全く興味が湧かなかった。 さらに300ペソ(約2600円)するという。ここメキシコシティではローカルなバンドなんて、150ペソも払えれば見れる。だから、全く行く気はなかったのだが、一応バンド名を訊いてみた。

「Monsieur Perine(ムッシュ・ペリネ)というバンドだけど」という返答が返ってきた。

「¡En serio!(マジか!)」と唸った。

3年前ほどまえにコロンビアに行った時にたまたま立ち寄った店でかかっていた音楽が気に入り、CDを買った。それがムッシュ・ペリネのデビュー作である「Hecho a Mano(エチョ・ア・マノ)」だ。

それ以来、かなりのヘビーローテーションで聴き、何人かの友人にも薦めたこともある。 その愛すべきコロンビアのバンドが見れるというので、気怠い日曜日の午後や圧倒的に高まる犯罪率をものともせずに、一目散へとライブへと出かけて行った。

最高のライブだった。

ブリットポップ全盛時にイギリスに留学していたので、オアシスやらブラーやらパルプなどをライブで見たが、別にアルバム以上の感動を覚えたことはない。アルバムで聴いていた曲を再確認するためにライブに行くようなものだった。

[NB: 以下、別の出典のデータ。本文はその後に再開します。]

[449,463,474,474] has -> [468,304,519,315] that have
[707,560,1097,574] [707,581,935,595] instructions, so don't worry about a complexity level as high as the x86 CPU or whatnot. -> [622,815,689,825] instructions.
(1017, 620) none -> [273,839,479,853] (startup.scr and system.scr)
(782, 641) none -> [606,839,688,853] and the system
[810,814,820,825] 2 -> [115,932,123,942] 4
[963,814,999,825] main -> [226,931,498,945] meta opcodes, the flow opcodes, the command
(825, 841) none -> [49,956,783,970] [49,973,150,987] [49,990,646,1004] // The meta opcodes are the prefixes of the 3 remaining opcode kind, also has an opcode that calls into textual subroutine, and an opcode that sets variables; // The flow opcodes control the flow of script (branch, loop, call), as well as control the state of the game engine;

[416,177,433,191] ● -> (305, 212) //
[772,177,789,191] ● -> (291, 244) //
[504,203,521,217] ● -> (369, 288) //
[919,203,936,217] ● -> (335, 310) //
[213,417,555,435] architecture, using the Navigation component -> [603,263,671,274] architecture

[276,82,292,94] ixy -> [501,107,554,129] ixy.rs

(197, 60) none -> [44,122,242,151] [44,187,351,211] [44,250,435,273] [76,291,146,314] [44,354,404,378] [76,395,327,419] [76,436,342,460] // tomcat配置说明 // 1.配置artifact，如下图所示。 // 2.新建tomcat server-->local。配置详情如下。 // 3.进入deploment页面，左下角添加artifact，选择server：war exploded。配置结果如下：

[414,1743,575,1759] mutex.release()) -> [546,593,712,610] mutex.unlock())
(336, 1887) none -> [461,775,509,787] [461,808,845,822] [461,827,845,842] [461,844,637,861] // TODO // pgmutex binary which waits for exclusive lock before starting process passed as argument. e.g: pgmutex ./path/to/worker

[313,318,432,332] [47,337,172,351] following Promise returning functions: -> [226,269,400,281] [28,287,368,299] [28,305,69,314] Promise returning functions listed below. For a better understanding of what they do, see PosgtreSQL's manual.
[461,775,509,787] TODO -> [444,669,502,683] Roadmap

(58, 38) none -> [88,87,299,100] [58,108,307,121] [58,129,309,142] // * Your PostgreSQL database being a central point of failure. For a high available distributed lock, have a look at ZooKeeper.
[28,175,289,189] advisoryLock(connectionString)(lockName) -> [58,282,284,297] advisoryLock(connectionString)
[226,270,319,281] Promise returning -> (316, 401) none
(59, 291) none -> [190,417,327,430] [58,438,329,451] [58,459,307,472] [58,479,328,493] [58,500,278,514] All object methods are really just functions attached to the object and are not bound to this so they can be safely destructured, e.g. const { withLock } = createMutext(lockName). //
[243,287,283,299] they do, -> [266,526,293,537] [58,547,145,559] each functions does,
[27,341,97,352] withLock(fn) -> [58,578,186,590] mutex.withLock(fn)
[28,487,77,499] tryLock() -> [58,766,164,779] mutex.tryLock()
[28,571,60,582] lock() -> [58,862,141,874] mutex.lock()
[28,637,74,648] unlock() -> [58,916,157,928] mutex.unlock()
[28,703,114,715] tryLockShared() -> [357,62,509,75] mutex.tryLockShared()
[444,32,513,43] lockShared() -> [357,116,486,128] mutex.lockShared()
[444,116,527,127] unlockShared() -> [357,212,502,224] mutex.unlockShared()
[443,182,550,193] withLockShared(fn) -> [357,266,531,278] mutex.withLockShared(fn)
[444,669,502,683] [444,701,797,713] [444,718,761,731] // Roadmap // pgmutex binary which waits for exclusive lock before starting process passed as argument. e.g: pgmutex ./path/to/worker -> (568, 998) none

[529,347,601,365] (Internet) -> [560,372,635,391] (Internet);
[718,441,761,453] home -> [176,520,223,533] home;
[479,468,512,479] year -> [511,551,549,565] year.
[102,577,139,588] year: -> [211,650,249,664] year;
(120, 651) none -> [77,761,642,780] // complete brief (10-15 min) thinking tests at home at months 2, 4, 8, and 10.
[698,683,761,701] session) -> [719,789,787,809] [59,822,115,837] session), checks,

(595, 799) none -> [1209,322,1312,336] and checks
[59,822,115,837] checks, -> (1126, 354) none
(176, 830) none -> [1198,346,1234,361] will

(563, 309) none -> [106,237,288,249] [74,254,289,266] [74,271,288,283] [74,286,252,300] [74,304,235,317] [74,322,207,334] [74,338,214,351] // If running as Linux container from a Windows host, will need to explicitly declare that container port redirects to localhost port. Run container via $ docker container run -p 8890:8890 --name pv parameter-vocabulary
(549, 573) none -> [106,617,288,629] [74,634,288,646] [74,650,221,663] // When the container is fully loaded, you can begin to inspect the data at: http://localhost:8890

しかし、ムッシュ・ペリネは各曲のイントロに独自のアレンジが加え、曲自体もライブならではの臨場感溢れるものだった。やはりトロンボーン、アルトサックス、ベースなど生楽器の威力はライブでは強烈で、鳥肌モノだった。

またボーカリスのカタリーナが意外というか、かなりの美貌の持ち主で、強烈なカリスマ性を持ったボーカリストだったのも驚きだった。思えば、コロンビアで彼らのアルバムを買って以来、特に彼らのビジュアルに興味を覚えることなく、ひたすらそのアルバムを聴いていただけだった。

ライブはやはりボーカリストのカリスマ性も重要な要素であり、その点でも彼らは100点満点だった。

会場も300人程度で満員になる会場だったので、かなりの至近距離で彼らの演奏を見ることが出来た。これが東京ドームや代々木体育館だったら、ちっとも感動しなかったかもしれない。やはり会場の規模はとても重要だ。 (彼らの音楽にスタジアムは似合わないだろうし・・・・・)

ムッシュ・ペリネの圧倒的なポジティブな音楽性、そして本人たちがとことん音楽を愛し、音楽を奏でるのを愛しているのが伝わってくるライブだった。メキシコ人の友人も「前から好きだったけど、このライブのおかげでもっともっと好きになった」と言っていたのが印象的だった。

今まで多くのライブに行ったが、そんなことを思ったことは一度もない。 だが今回は今まで以上に彼らの音楽が好きになった、そんな素晴らしいライブだった。

伊坂幸太郎の「オーデュボンの祈り」では音楽のない世界が語られるが、どんなに調和の取れた完璧な世界でも音楽のない世界には住みたくない。そんなことを思わせてくれるメキシコシティの日曜日だった。